> [Task directions]:
In the records below, some lines contain the word "Pořadí". Copy each of them.
++++ Available data ++++
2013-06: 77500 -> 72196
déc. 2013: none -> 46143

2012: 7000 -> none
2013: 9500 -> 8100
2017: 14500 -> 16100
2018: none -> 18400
++++
++++ Available data ++++
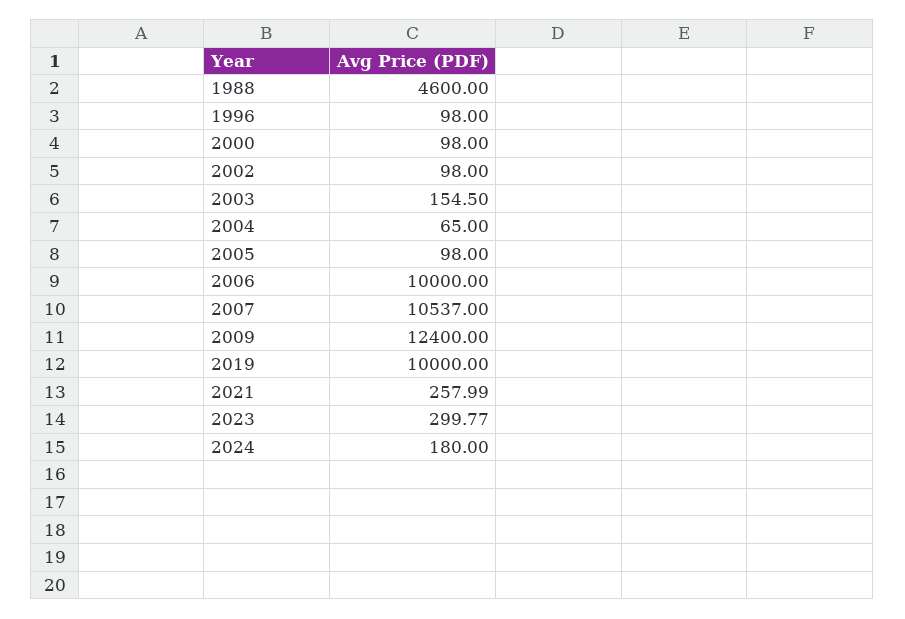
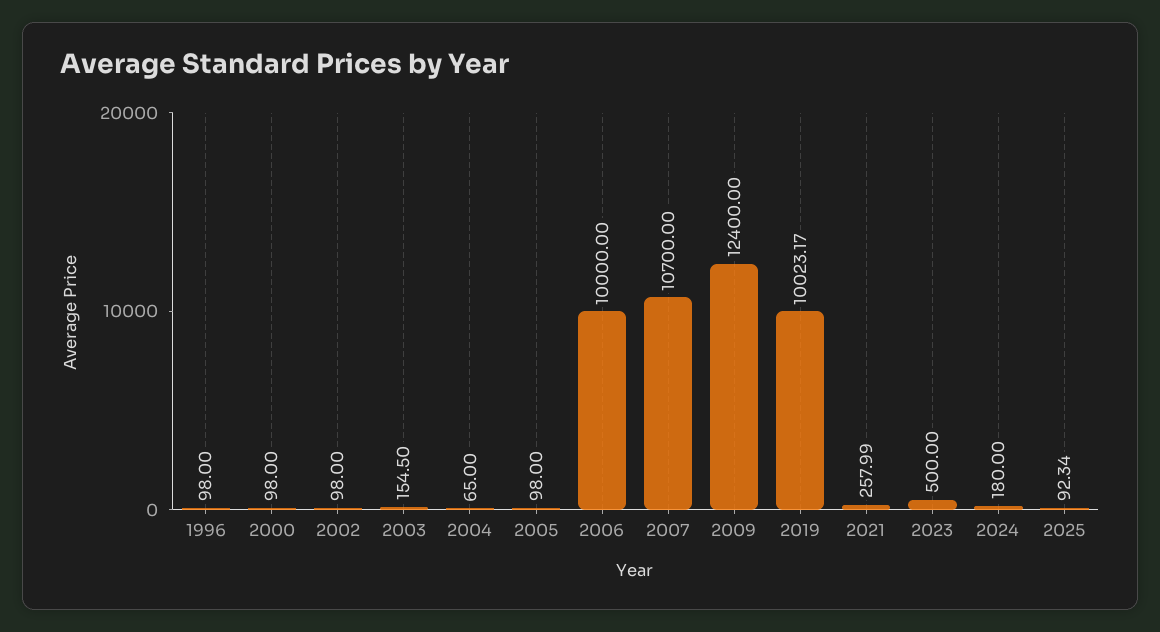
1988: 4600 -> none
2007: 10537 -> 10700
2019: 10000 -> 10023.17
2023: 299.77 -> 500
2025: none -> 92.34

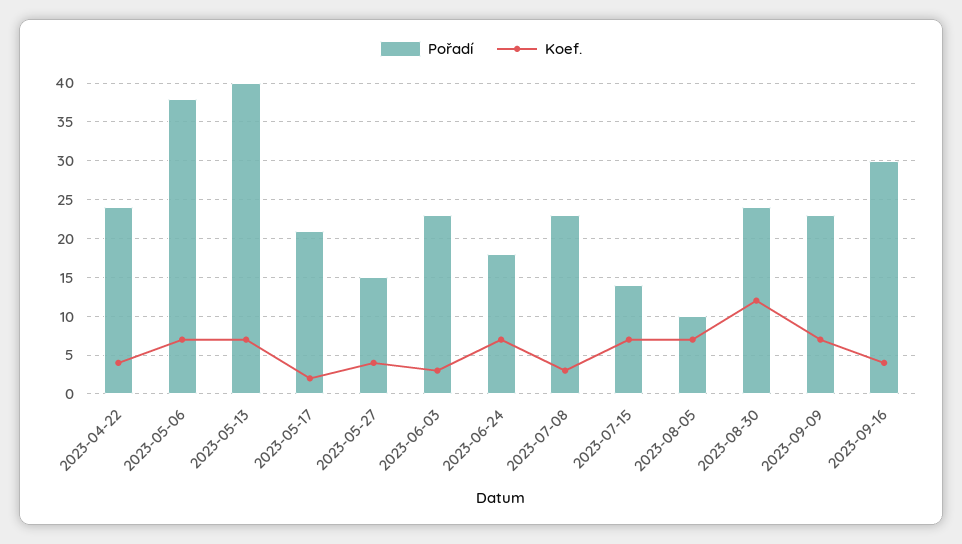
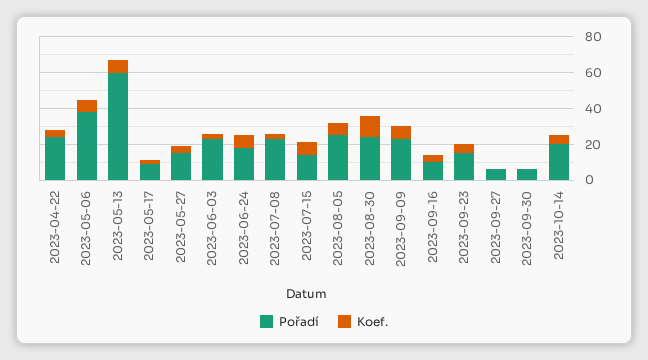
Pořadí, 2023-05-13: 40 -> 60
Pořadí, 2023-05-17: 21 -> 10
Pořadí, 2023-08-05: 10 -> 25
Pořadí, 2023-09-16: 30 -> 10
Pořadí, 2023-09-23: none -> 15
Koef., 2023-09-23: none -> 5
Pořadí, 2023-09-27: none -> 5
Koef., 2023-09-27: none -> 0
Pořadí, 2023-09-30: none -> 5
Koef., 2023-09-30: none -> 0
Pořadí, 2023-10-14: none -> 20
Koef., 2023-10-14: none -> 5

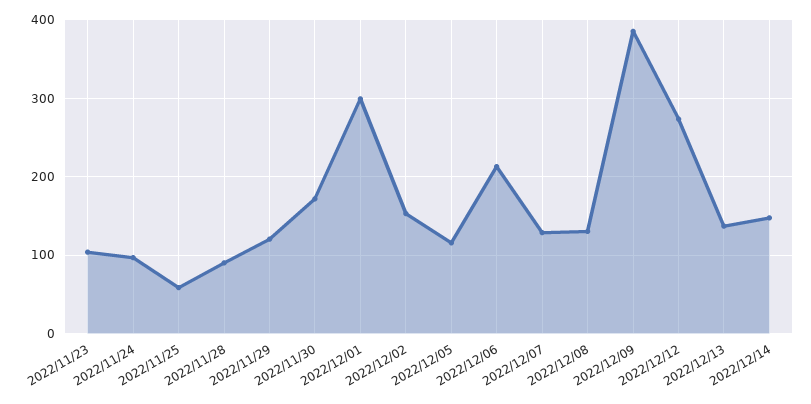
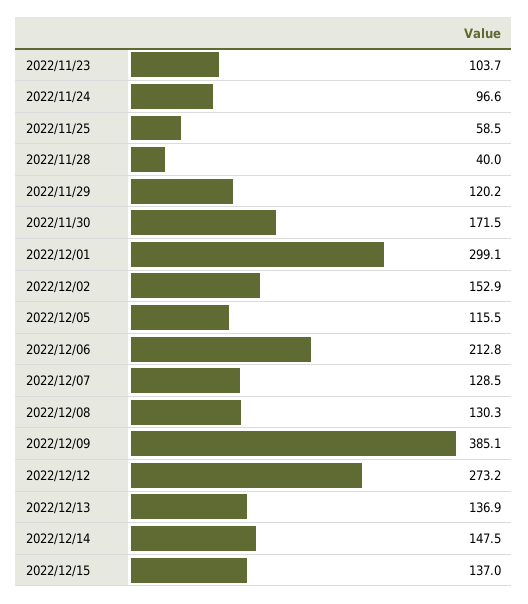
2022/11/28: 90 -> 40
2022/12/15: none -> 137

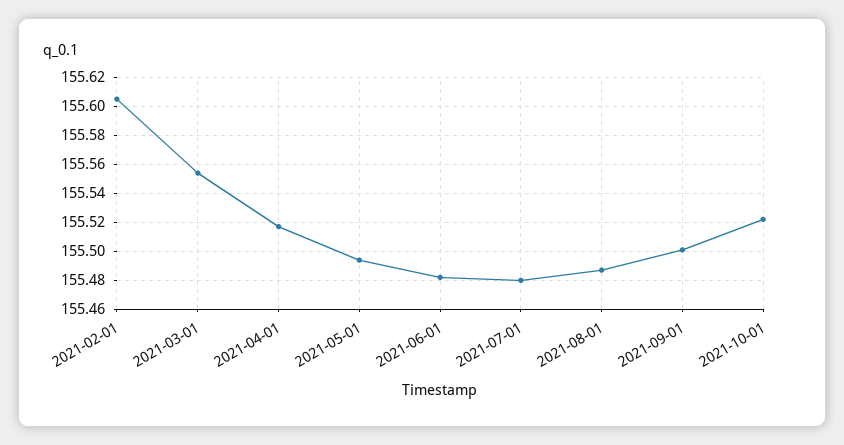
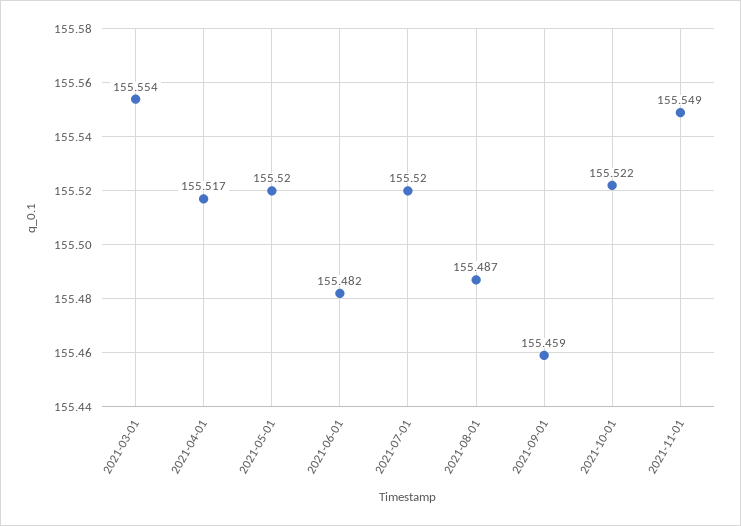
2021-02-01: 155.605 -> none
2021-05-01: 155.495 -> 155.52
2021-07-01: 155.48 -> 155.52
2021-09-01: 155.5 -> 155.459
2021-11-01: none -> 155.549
++++
++++ Available data ++++
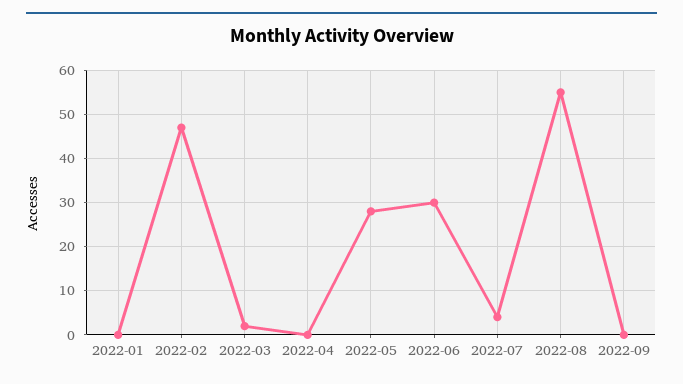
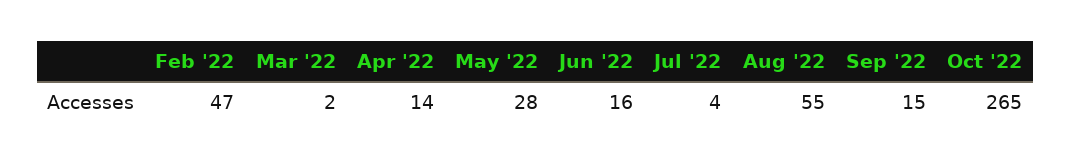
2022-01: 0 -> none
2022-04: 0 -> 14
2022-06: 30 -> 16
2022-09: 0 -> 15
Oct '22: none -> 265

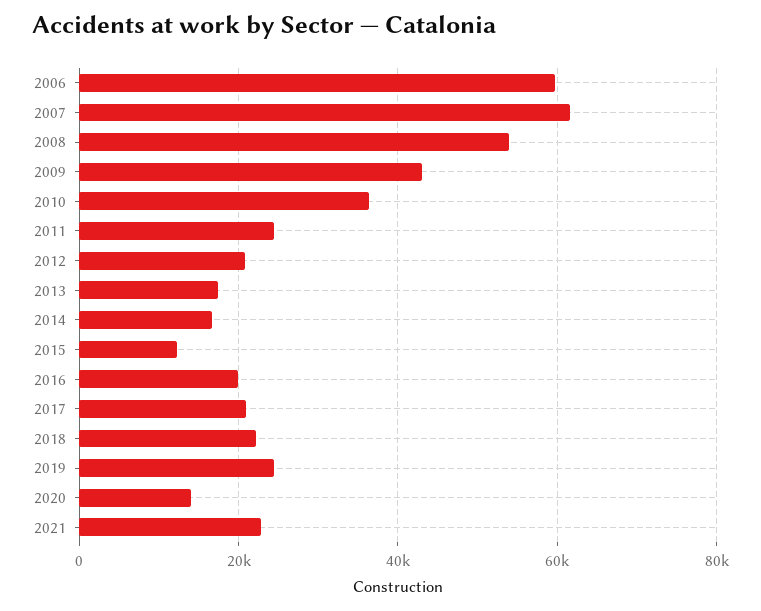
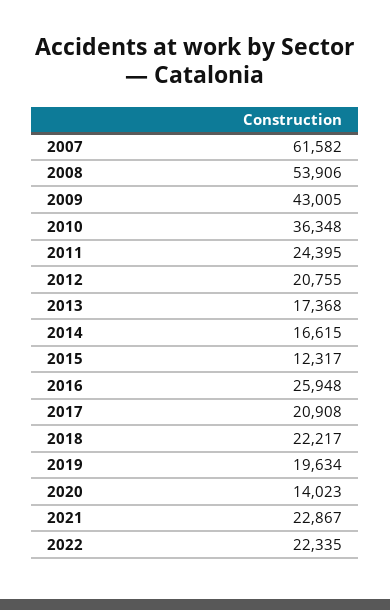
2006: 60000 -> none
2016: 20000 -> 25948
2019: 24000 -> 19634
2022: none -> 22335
++++
> [Exercise solution]:
Pořadí, 2023-05-13: 40 -> 60
Pořadí, 2023-05-17: 21 -> 10
Pořadí, 2023-08-05: 10 -> 25
Pořadí, 2023-09-16: 30 -> 10
Pořadí, 2023-09-23: none -> 15
Pořadí, 2023-09-27: none -> 5
Pořadí, 2023-09-30: none -> 5
Pořadí, 2023-10-14: none -> 20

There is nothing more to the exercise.